-- Available records --
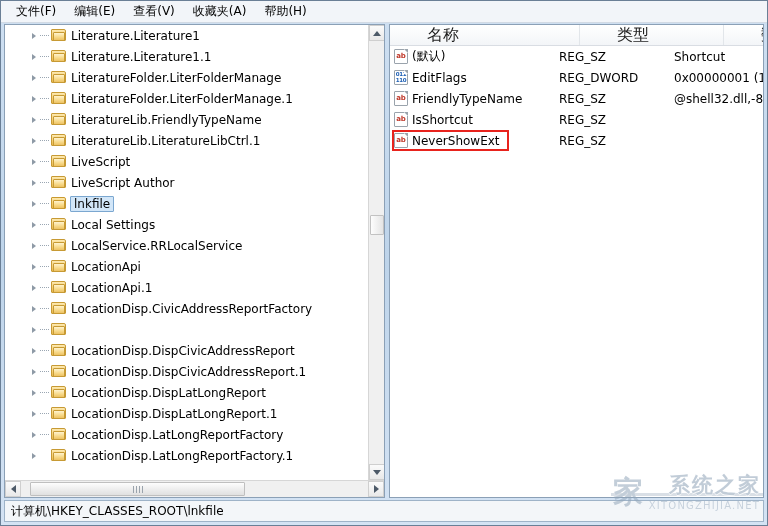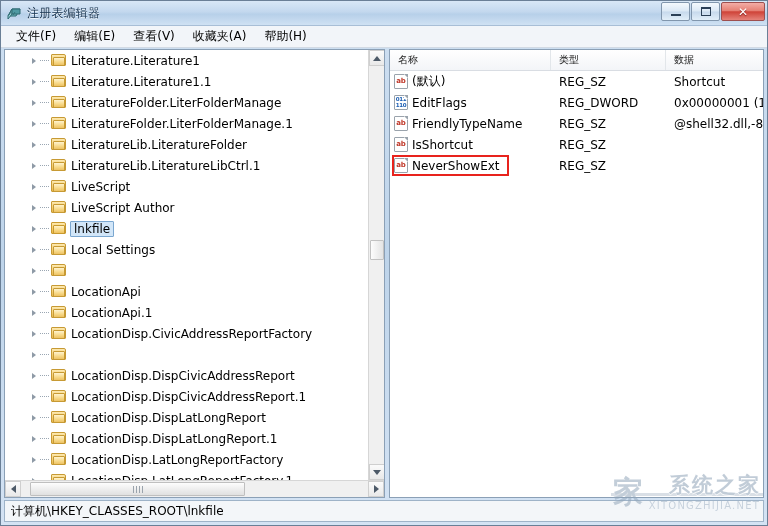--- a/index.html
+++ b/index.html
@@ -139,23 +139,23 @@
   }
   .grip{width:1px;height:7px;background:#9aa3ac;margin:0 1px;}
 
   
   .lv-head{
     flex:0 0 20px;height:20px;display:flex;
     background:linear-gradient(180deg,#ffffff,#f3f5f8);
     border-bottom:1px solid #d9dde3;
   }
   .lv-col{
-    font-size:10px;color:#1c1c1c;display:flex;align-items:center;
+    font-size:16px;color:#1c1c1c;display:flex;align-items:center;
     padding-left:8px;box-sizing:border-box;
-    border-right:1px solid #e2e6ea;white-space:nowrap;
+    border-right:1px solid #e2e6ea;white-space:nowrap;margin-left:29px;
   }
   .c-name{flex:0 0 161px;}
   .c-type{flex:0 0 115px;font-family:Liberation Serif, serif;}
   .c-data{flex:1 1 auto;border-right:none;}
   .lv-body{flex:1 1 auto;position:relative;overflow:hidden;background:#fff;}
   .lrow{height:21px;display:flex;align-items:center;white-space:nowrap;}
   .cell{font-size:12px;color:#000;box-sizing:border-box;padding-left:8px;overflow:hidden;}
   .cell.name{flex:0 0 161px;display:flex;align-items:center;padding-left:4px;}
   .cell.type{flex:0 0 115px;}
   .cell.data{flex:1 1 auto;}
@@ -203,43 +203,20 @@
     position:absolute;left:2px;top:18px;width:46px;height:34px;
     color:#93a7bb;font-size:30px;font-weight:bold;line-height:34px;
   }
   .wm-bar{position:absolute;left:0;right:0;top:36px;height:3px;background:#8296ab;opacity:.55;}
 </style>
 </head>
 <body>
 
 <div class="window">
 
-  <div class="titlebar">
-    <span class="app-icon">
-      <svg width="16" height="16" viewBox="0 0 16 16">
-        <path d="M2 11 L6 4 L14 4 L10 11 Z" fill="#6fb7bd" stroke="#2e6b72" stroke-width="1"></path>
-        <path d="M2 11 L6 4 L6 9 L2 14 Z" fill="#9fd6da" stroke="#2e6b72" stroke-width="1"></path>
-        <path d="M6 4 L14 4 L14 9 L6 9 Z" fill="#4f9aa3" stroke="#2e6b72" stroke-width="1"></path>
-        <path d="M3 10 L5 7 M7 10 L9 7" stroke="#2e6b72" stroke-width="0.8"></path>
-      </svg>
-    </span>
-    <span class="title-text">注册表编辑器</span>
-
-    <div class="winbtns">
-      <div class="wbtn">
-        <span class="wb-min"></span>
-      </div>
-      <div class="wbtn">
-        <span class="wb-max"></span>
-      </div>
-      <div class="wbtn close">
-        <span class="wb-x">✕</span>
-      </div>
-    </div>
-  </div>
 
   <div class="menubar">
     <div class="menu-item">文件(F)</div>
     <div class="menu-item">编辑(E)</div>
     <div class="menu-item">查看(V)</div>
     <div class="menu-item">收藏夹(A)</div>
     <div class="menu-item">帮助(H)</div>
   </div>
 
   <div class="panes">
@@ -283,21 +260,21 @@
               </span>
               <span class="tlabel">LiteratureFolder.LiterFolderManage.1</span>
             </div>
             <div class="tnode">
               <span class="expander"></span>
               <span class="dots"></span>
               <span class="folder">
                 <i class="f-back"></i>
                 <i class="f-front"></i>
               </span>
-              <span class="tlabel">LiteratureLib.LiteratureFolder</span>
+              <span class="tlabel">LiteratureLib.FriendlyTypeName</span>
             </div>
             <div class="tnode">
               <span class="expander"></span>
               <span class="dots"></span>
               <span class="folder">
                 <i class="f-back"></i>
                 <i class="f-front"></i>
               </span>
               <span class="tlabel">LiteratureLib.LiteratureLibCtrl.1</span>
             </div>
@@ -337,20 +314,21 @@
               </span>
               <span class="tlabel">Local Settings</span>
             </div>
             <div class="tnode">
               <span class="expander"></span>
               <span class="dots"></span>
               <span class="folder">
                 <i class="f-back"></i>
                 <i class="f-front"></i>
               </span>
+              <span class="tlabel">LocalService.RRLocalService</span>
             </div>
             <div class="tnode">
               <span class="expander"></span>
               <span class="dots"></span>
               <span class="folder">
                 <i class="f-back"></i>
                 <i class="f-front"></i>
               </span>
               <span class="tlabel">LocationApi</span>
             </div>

-- Exercise --
Scan the listing above for the word "margin" and copy every line that holds it.

-- Result of the exercise --
   .grip{width:1px;height:7px;background:#9aa3ac;margin:0 1px;}
+    border-right:1px solid #e2e6ea;white-space:nowrap;margin-left:29px;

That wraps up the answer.